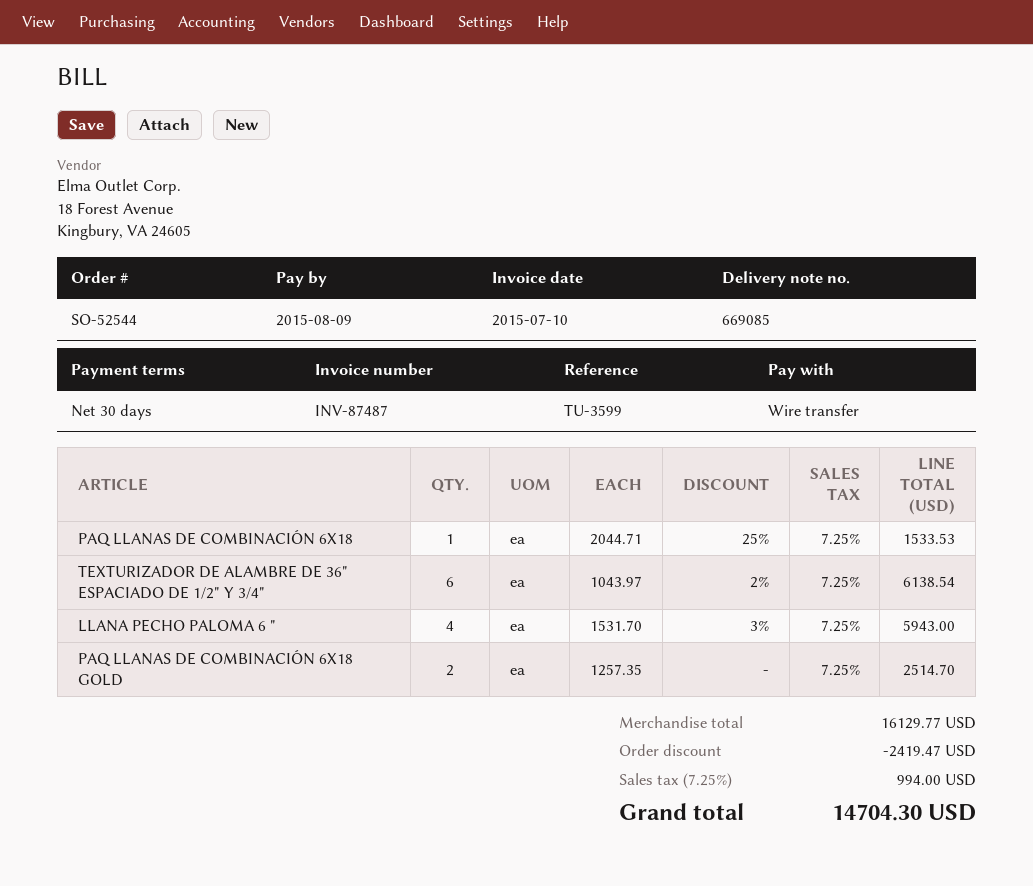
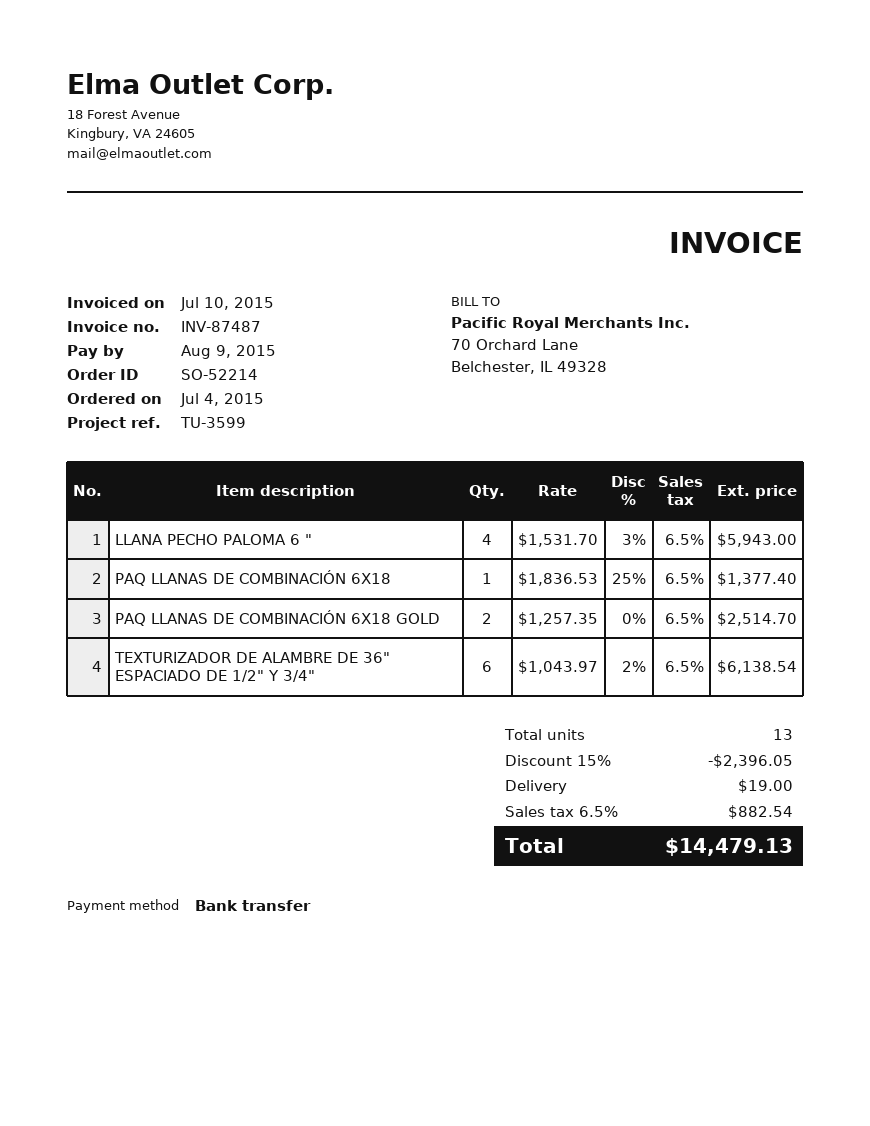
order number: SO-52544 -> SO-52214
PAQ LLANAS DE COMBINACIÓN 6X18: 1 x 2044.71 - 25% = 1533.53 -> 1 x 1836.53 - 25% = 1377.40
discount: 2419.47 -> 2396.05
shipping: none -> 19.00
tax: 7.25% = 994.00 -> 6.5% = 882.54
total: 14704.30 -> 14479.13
...
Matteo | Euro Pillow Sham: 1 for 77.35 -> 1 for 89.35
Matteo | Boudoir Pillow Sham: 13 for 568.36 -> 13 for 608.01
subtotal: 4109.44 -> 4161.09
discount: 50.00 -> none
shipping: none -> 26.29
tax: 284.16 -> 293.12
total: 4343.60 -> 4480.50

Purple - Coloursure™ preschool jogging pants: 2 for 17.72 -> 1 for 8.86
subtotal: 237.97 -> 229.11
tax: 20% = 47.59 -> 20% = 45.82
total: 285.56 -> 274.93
--
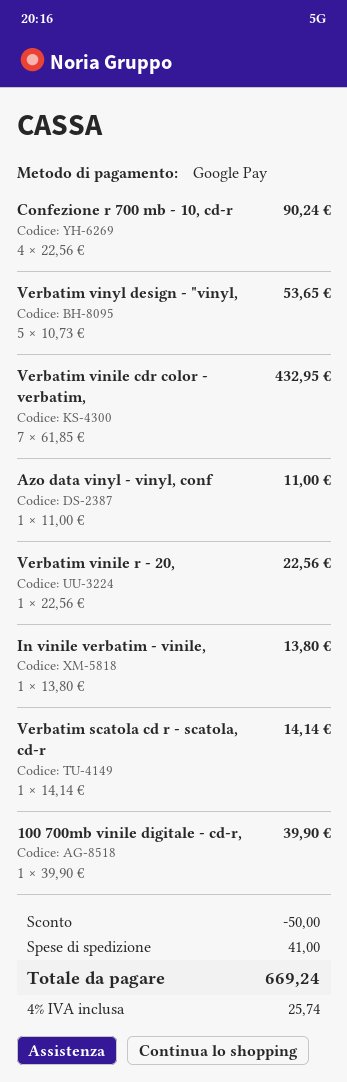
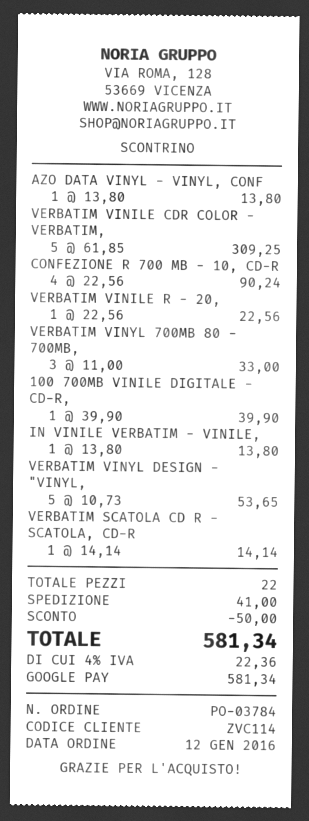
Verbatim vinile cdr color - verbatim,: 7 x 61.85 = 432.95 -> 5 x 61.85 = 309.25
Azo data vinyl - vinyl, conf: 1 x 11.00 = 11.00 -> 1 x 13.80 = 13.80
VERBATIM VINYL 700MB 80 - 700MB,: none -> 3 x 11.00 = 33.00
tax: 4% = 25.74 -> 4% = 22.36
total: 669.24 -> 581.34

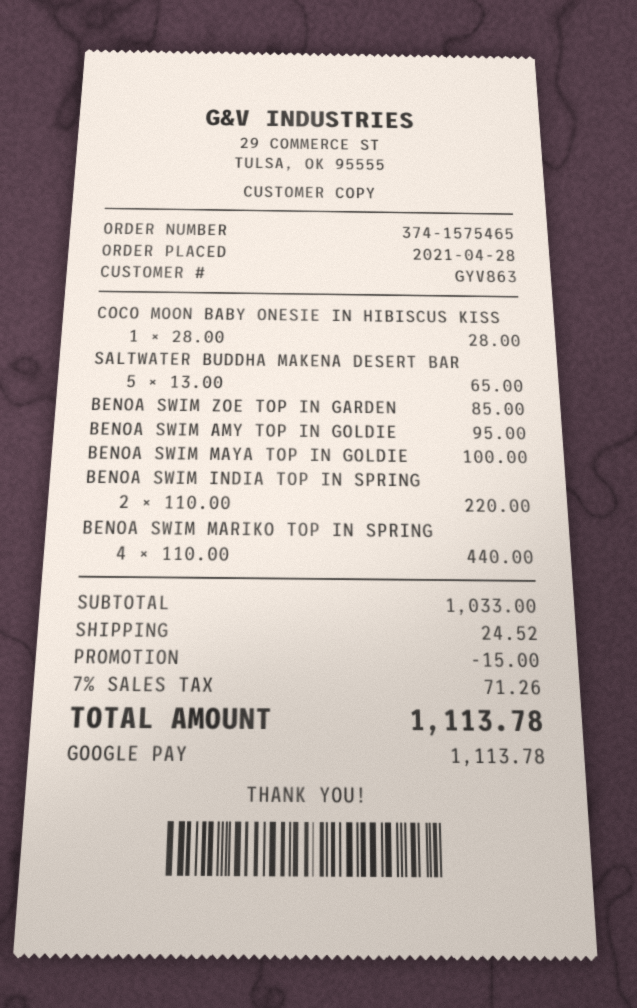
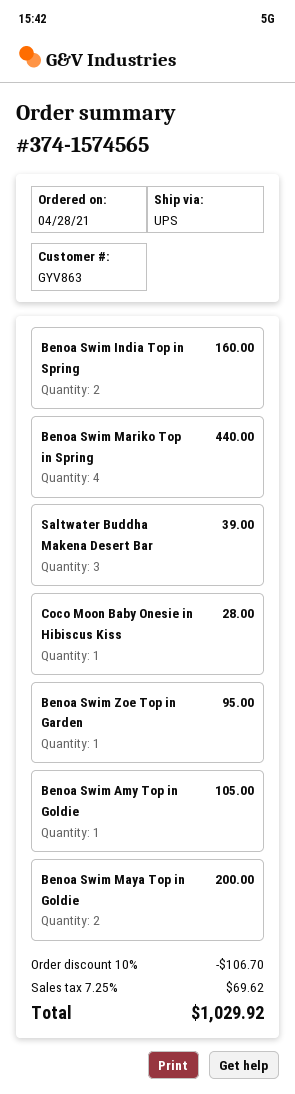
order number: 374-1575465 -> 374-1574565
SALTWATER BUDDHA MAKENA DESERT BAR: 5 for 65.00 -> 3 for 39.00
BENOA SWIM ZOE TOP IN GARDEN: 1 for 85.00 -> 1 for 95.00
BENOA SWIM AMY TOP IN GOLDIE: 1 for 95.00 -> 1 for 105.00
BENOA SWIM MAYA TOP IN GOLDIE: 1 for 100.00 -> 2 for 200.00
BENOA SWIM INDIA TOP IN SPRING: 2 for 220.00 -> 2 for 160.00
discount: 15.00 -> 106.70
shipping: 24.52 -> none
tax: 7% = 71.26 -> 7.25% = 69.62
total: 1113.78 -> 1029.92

*Problem*
Take the lines above from the one containing "order number: SO-52544 -> SO-52214" down to the one containing "total: 14704.30 -> 14479.13", and transcribe them exactly, both ends included.

*Response area*
order number: SO-52544 -> SO-52214
PAQ LLANAS DE COMBINACIÓN 6X18: 1 x 2044.71 - 25% = 1533.53 -> 1 x 1836.53 - 25% = 1377.40
discount: 2419.47 -> 2396.05
shipping: none -> 19.00
tax: 7.25% = 994.00 -> 6.5% = 882.54
total: 14704.30 -> 14479.13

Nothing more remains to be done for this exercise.